TASK: Records follow. Copy every line with "types".

====== DATASET EXCERPTS

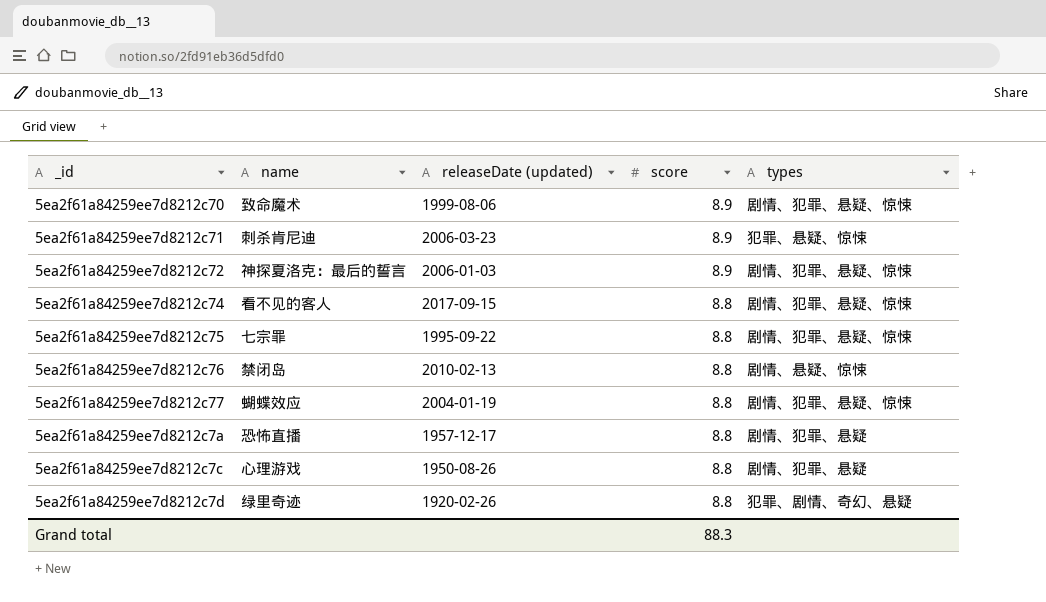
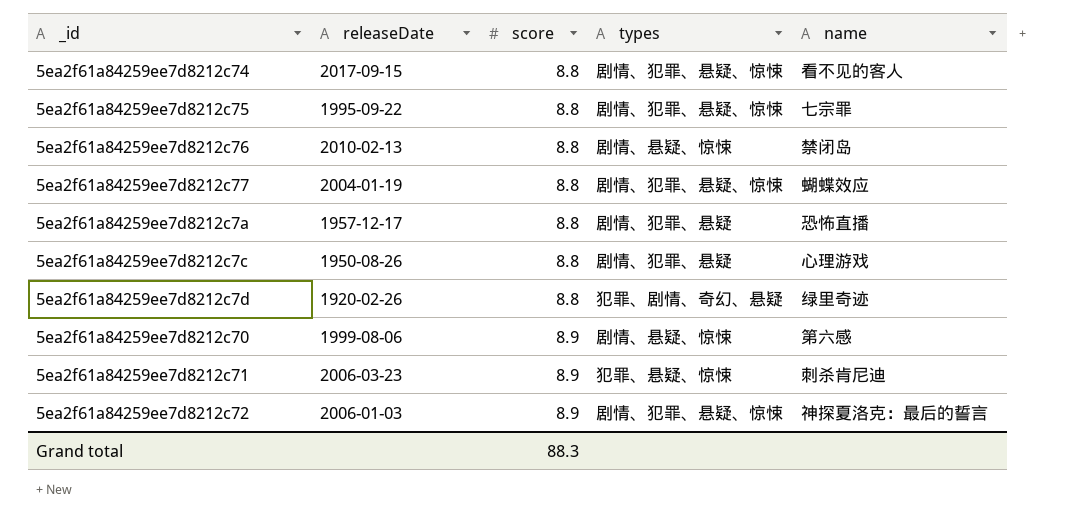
row order: score descending -> score ascending
column name: releaseDate (updated) -> releaseDate
column name | position: 2 -> 5
5ea2f61a84259ee7d8212c70 | types: 剧情、犯罪、悬疑、惊悚 -> 剧情、悬疑、惊悚
5ea2f61a84259ee7d8212c70 | name: 致命魔术 -> 第六感

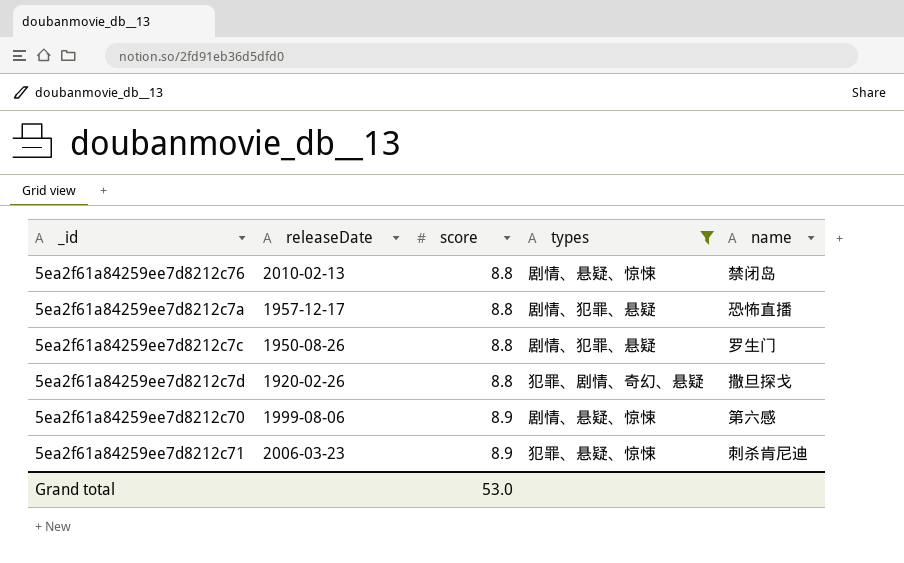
filter: none -> types != 剧情、犯罪、悬疑、惊悚
5ea2f61a84259ee7d8212c7c | name: 心理游戏 -> 罗生门
5ea2f61a84259ee7d8212c7d | name: 绿里奇迹 -> 撒旦探戈
Grand total | score: 88.3 -> 53.0

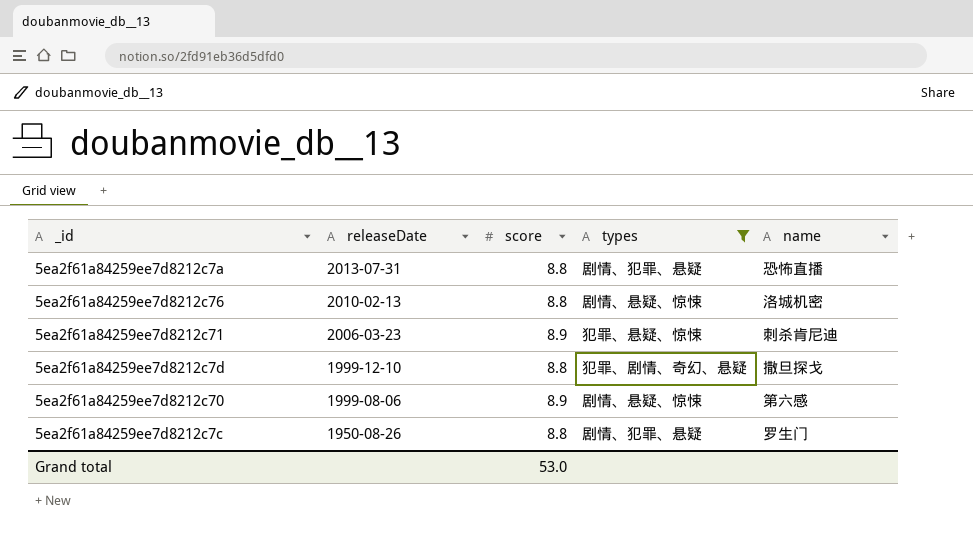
row order: score ascending -> releaseDate descending
5ea2f61a84259ee7d8212c7a | releaseDate: 1957-12-17 -> 2013-07-31
5ea2f61a84259ee7d8212c76 | name: 禁闭岛 -> 洛城机密
5ea2f61a84259ee7d8212c7d | releaseDate: 1920-02-26 -> 1999-12-10

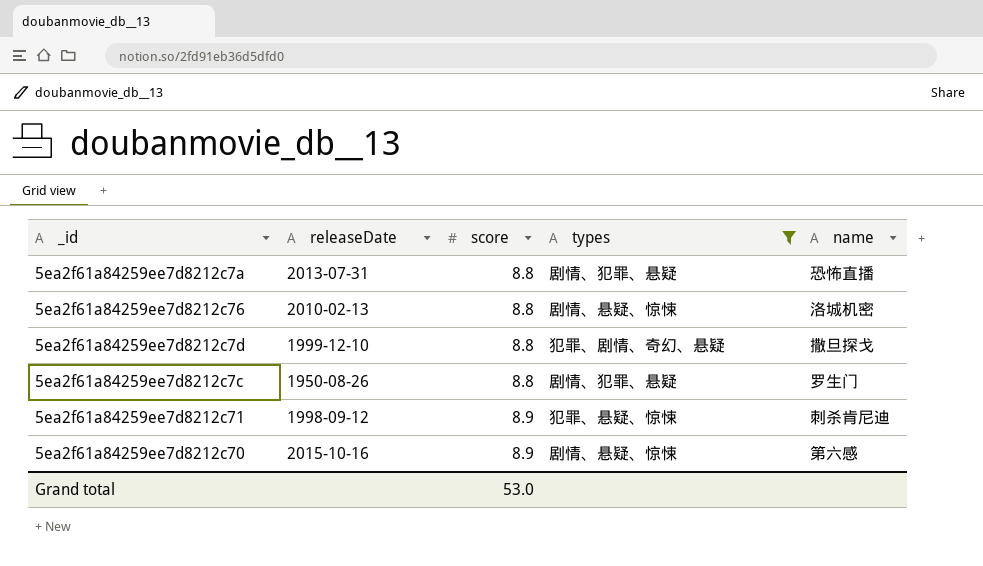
row order: releaseDate descending -> score ascending
5ea2f61a84259ee7d8212c71 | releaseDate: 2006-03-23 -> 1998-09-12
5ea2f61a84259ee7d8212c70 | releaseDate: 1999-08-06 -> 2015-10-16

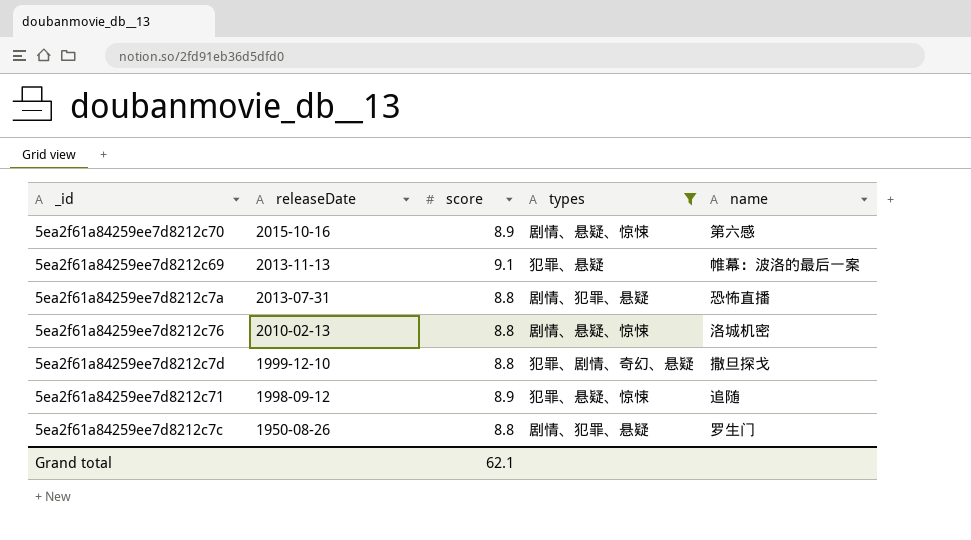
row order: score ascending -> releaseDate descending
row 5ea2f61a84259ee7d8212c69: none -> 2013-11-13 | 9.1 | 犯罪、悬疑 | 帷幕：波洛的最后一案
5ea2f61a84259ee7d8212c71 | name: 刺杀肯尼迪 -> 追随
Grand total | score: 53.0 -> 62.1

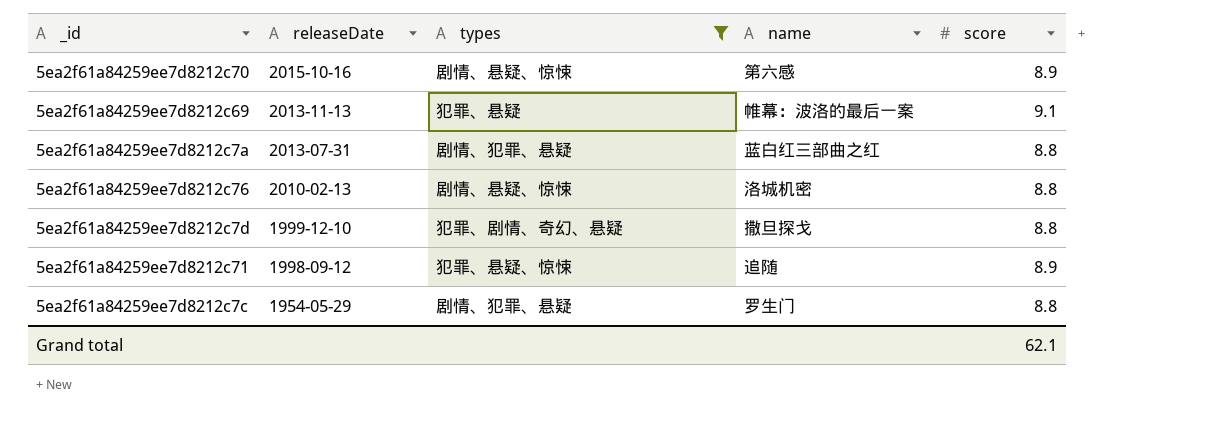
column score | position: 3 -> 5
5ea2f61a84259ee7d8212c7a | name: 恐怖直播 -> 蓝白红三部曲之红
5ea2f61a84259ee7d8212c7c | releaseDate: 1950-08-26 -> 1954-05-29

============

ANSWER TO THIS PROBLEM:
5ea2f61a84259ee7d8212c70 | types: 剧情、犯罪、悬疑、惊悚 -> 剧情、悬疑、惊悚
filter: none -> types != 剧情、犯罪、悬疑、惊悚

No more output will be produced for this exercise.